→ **PROMPT**
Return exactly the lines from the one containing "Masonic tie Navy" through the last line of the records below, both included, and leave out any pictures.

→ **PROVIDED RECORDS**

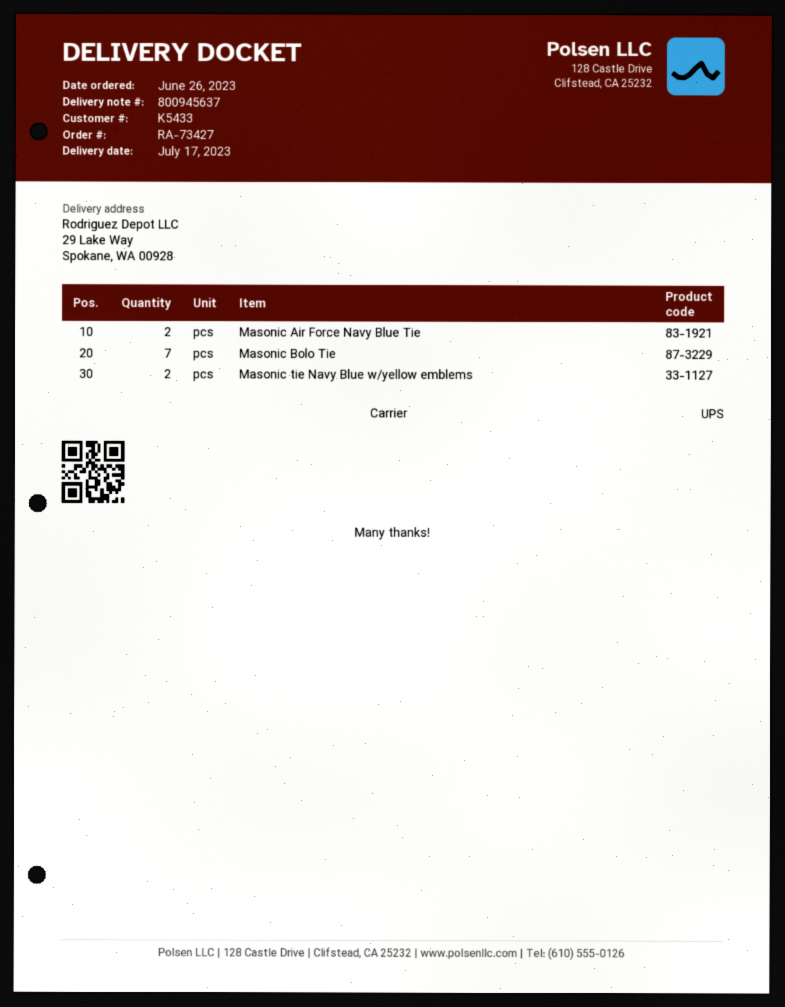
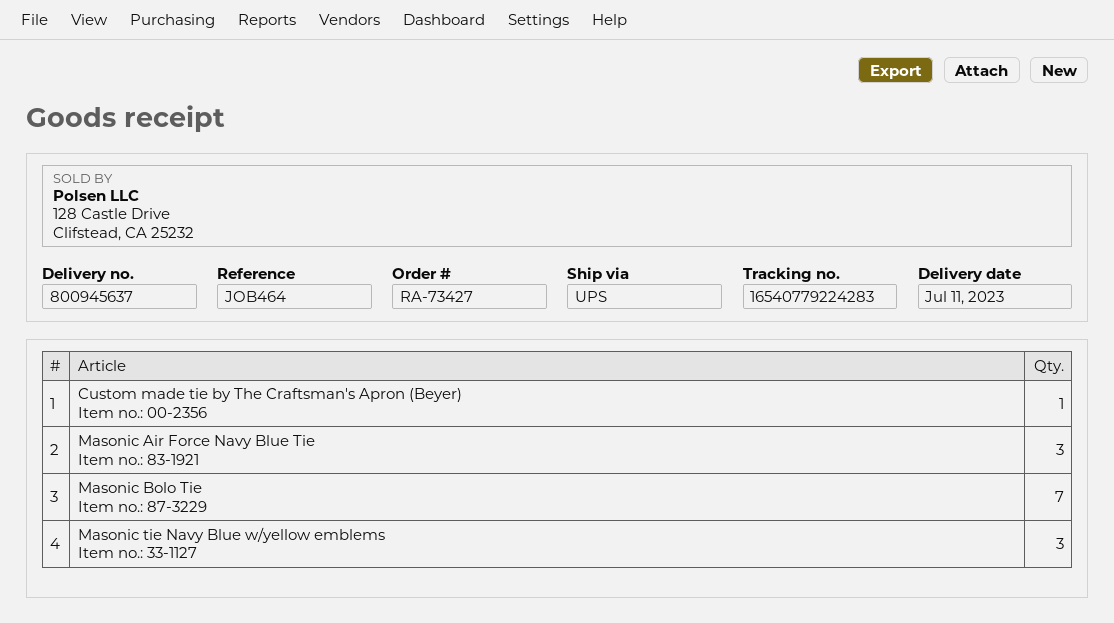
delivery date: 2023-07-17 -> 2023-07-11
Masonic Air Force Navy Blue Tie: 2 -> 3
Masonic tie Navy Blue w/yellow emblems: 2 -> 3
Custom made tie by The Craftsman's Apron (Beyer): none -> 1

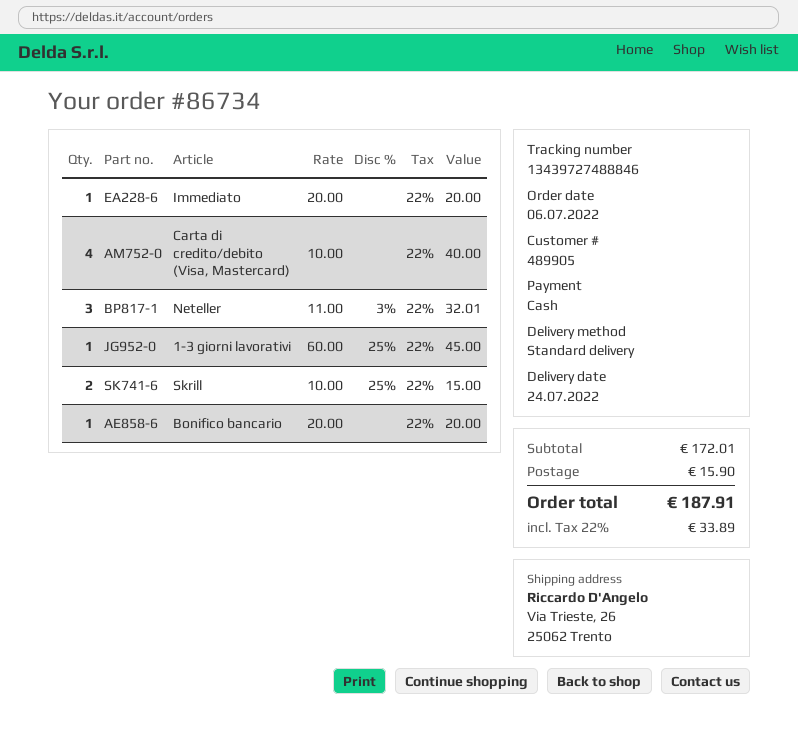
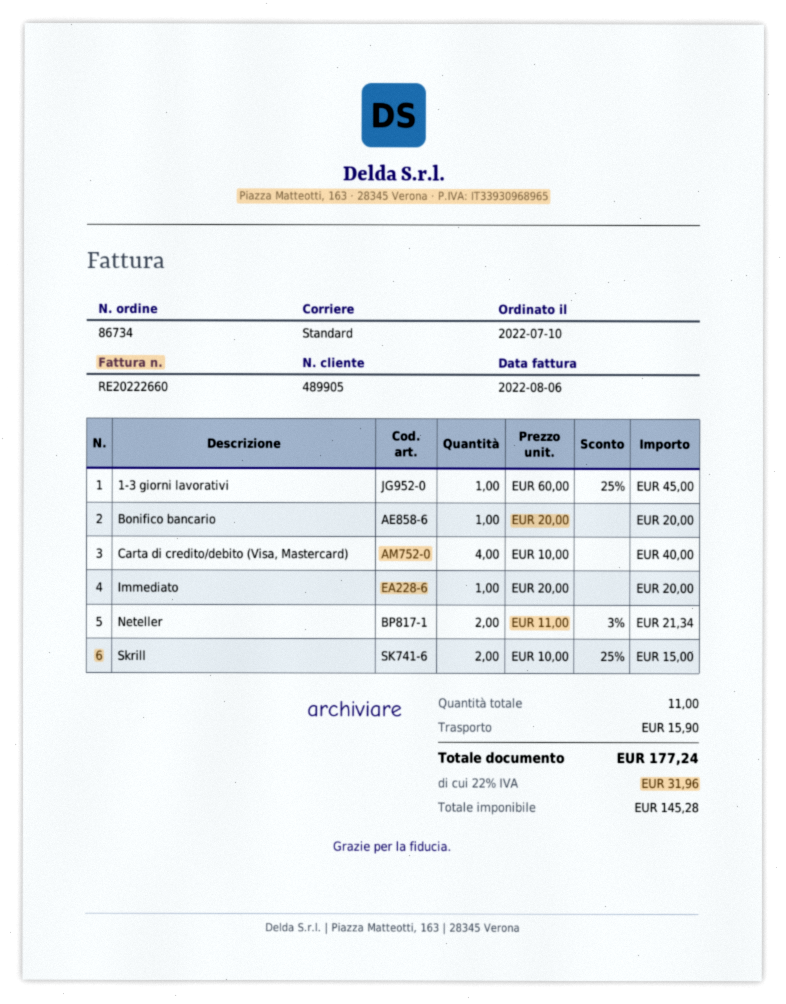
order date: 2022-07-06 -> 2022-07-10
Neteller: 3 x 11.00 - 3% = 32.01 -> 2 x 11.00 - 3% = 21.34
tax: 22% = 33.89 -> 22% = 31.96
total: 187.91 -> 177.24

→ **OUTPUT**
Masonic tie Navy Blue w/yellow emblems: 2 -> 3
Custom made tie by The Craftsman's Apron (Beyer): none -> 1

order date: 2022-07-06 -> 2022-07-10
Neteller: 3 x 11.00 - 3% = 32.01 -> 2 x 11.00 - 3% = 21.34
tax: 22% = 33.89 -> 22% = 31.96
total: 187.91 -> 177.24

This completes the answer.